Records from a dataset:
------------------------------

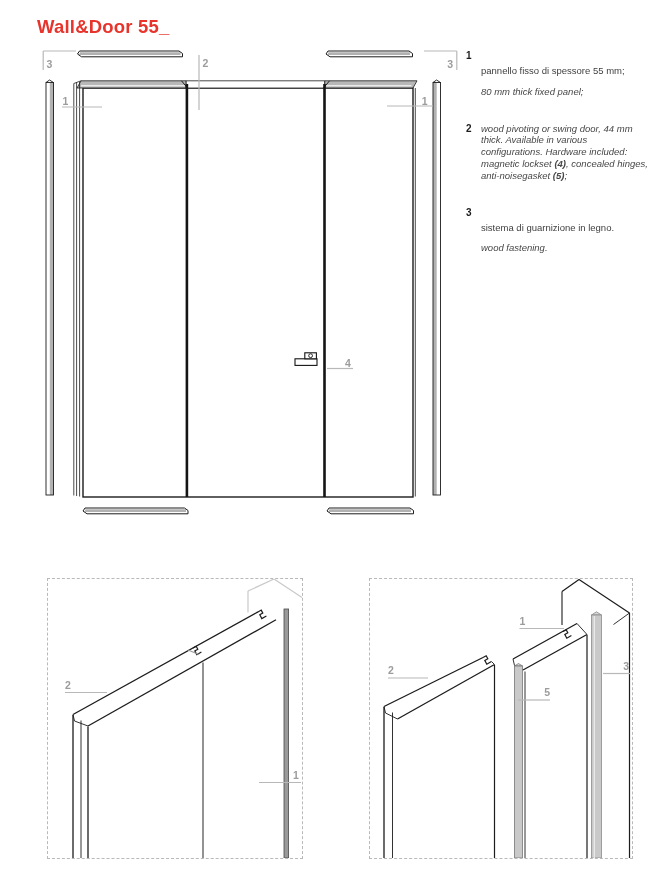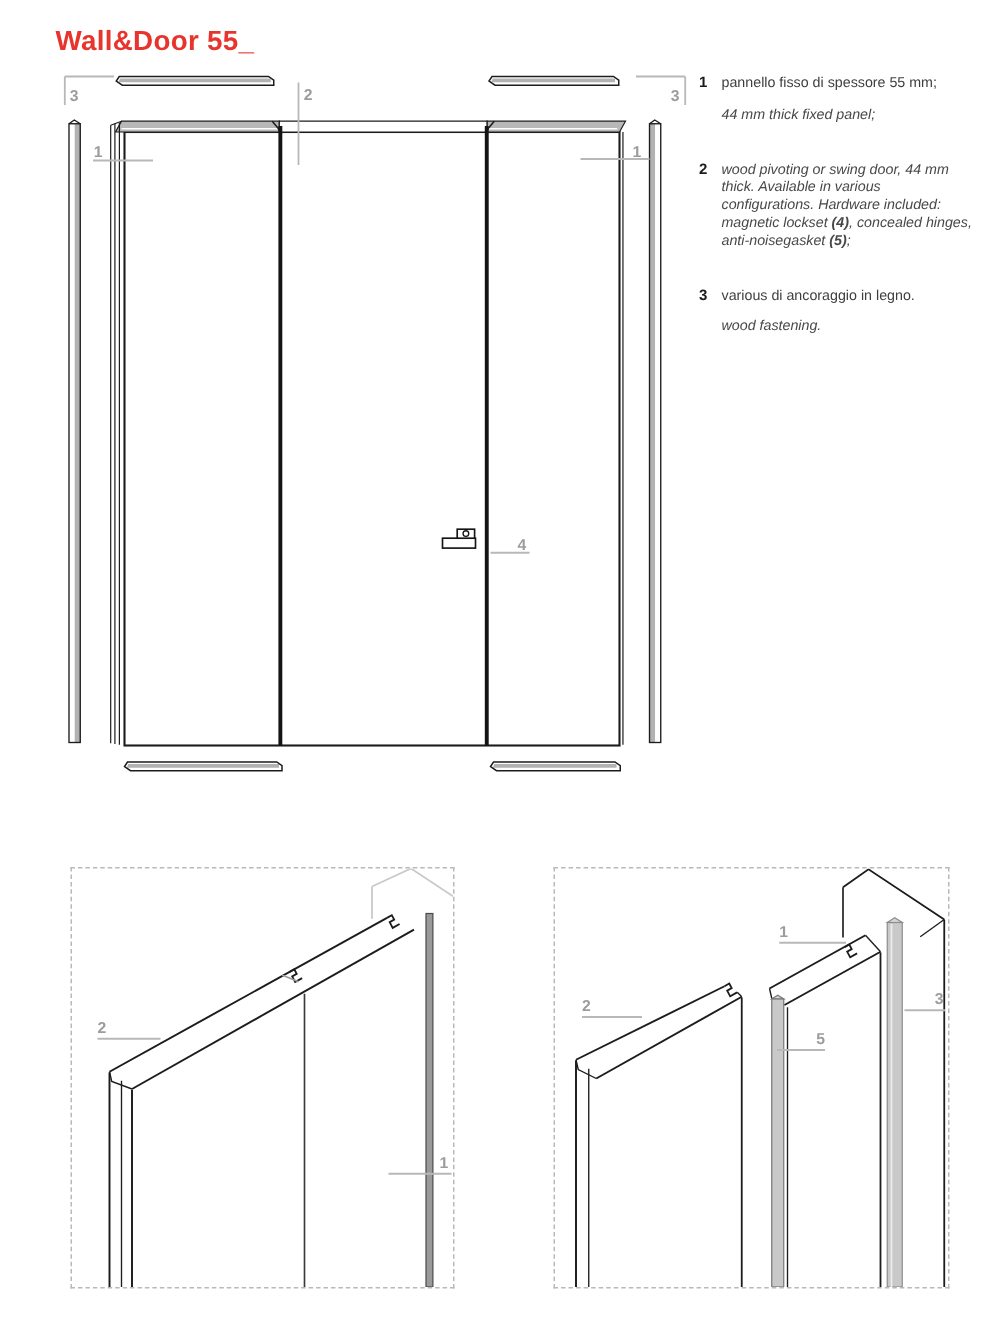--- a/index.html
+++ b/index.html
@@ -6,21 +6,21 @@
   .page{position:relative;width:662px;height:891px;background:#fff;overflow:hidden;
         font-family:"Liberation Sans",sans-serif;}
   .page-title{position:absolute;left:37px;top:16px;margin:0;font-size:18.5px;line-height:22px;
         font-weight:bold;letter-spacing:.2px;color:#e7342c;}
   
   .legend{position:absolute;left:466px;top:50px;width:184px;font-size:9.5px;
         line-height:11.8px;color:#3e3e3e;}
   .legend-item{display:flex;margin-bottom:16px;}
   .legend-num{flex:none;width:15px;font-weight:bold;font-size:10px;color:#1b1b1b;}
   .legend-body{flex:1;min-width:0;}
-  .para-it{margin:0 0 9px 0;}
+  .para-it{margin:15px 0 9px 0;}
   .para-en{margin:0 0 9px 0;font-style:italic;color:#474747;}
   .seg-b{font-weight:bold;}
   
   .elev{position:absolute;left:40px;top:44px;}
   .detail-box{position:absolute;border:1px dashed #b9b9b9;background:#fff;}
   .detail-left{left:47px;top:578px;width:254px;height:279px;}
   .detail-right{left:369px;top:578px;width:262px;height:279px;}
   svg{display:block;}
   .ln{stroke:#1c1c1c;fill:none;}
   .co{font-family:"Liberation Sans",sans-serif;font-weight:bold;font-size:10.5px;fill:#9c9c9c;}
@@ -110,33 +110,33 @@
     <text class="co" x="22.5" y="60.5">1</text>
     <text class="co" x="387.5" y="60.5" text-anchor="end">1</text>
     <text class="co" x="305" y="322.5">4</text>
   </svg>
 
   <div class="legend">
     <div class="legend-item">
       <span class="legend-num">1</span>
       <div class="legend-body">
         <p class="para-it"><span>pannello fisso di spessore 55 mm;</span></p>
-        <p class="para-en"><span>44 mm thick fixed panel;</span></p>
+        <p class="para-en"><span>80 mm thick fixed panel;</span></p>
       </div>
     </div>
     <div class="legend-item">
       <span class="legend-num">2</span>
       <div class="legend-body">
         <p class="para-en"><span>wood pivoting or swing door, 44 mm thick. Available in various configurations. Hardware included: magnetic lockset </span><span class="seg-b">(4)</span><span>, concealed hinges, anti-noisegasket </span><span class="seg-b">(5)</span><span>;</span></p>
       </div>
     </div>
     <div class="legend-item">
       <span class="legend-num">3</span>
       <div class="legend-body">
-        <p class="para-it"><span>various di ancoraggio in legno.</span></p>
+        <p class="para-it"><span>sistema di guarnizione in legno.</span></p>
         <p class="para-en"><span>wood fastening.</span></p>
       </div>
     </div>
   </div>
 
   <div class="detail-box detail-left">
     <svg width="254" height="279" viewBox="0 0 254 279">
 
       <g class="ceil" stroke-width="1.2">
         <path d="M200,12 L226,0"></path>

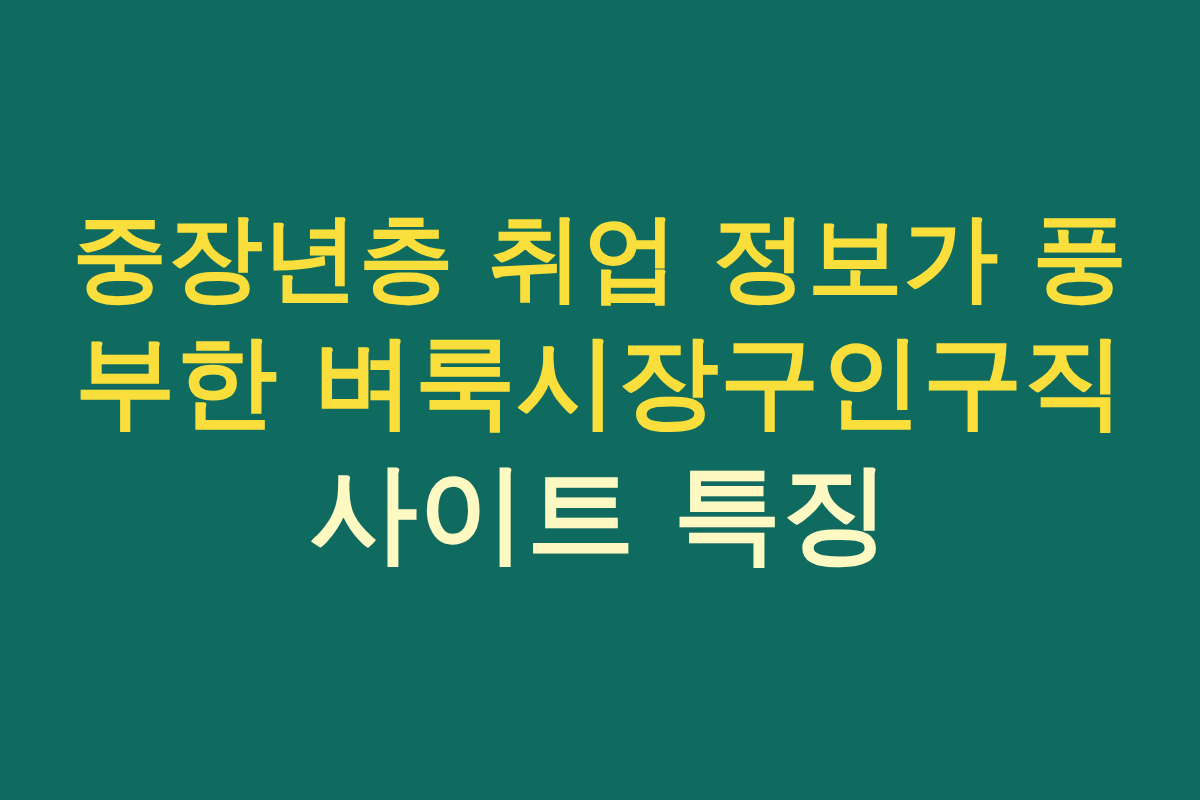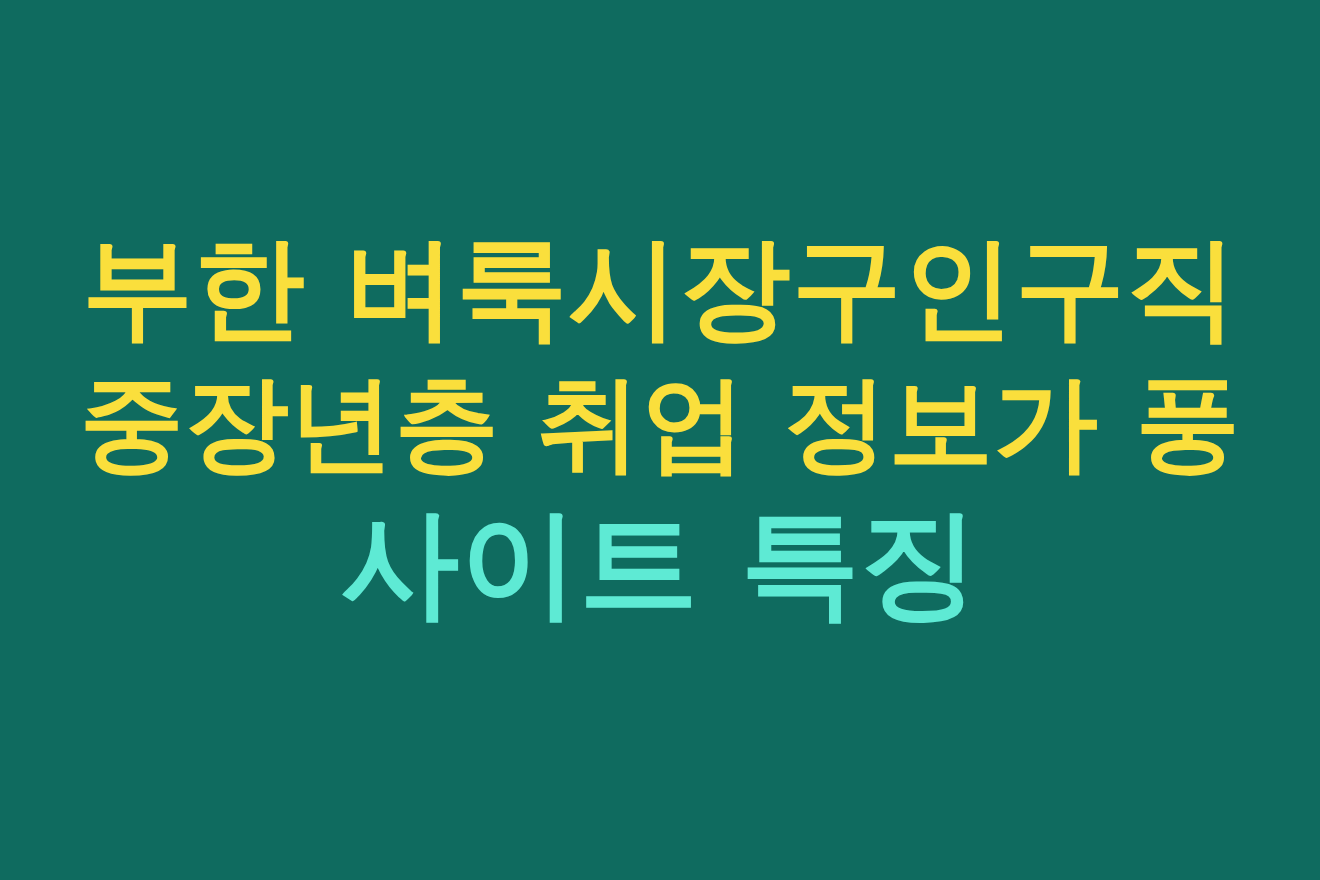--- a/index.html
+++ b/index.html
@@ -52,21 +52,21 @@
   .headline-line.line-2 { font-size: 108px; }
   .headline-line.line-3 { font-size: 108px; }
 </style>
 </head>
 <body>
 
 <div id="thumbnail-card" style="background: rgb(15, 107, 95);">
 
   <div id="headline-block">
 
+    <span class="headline-line line-1" style="color: rgb(250, 223, 60); font-size: 95px;">중장년층 취업 정보가 풍</span>
+
     <span class="headline-line line-2" style="color: rgb(250, 223, 60); font-size: 101px;">부한 벼룩시장구인구직</span>
 
-    <span class="headline-line line-1" style="color: rgb(250, 223, 60); font-size: 95px;">중장년층 취업 정보가 풍</span>
-
-    <span class="headline-line line-3" style="color: #5eead4;">사이트 특징</span>
+    <span class="headline-line line-3" style="color: #fef9c3;">사이트 특징</span>
 
   </div>
 
 </div>
 
 </body></html>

------------------------------

▸ Work request: Lines that hold "family" are the ones to copy, so pick each out from the data.

▸ Reply:
         font-family:"Liberation Sans",sans-serif;}
   .co{font-family:"Liberation Sans",sans-serif;font-weight:bold;font-size:10.5px;fill:#9c9c9c;}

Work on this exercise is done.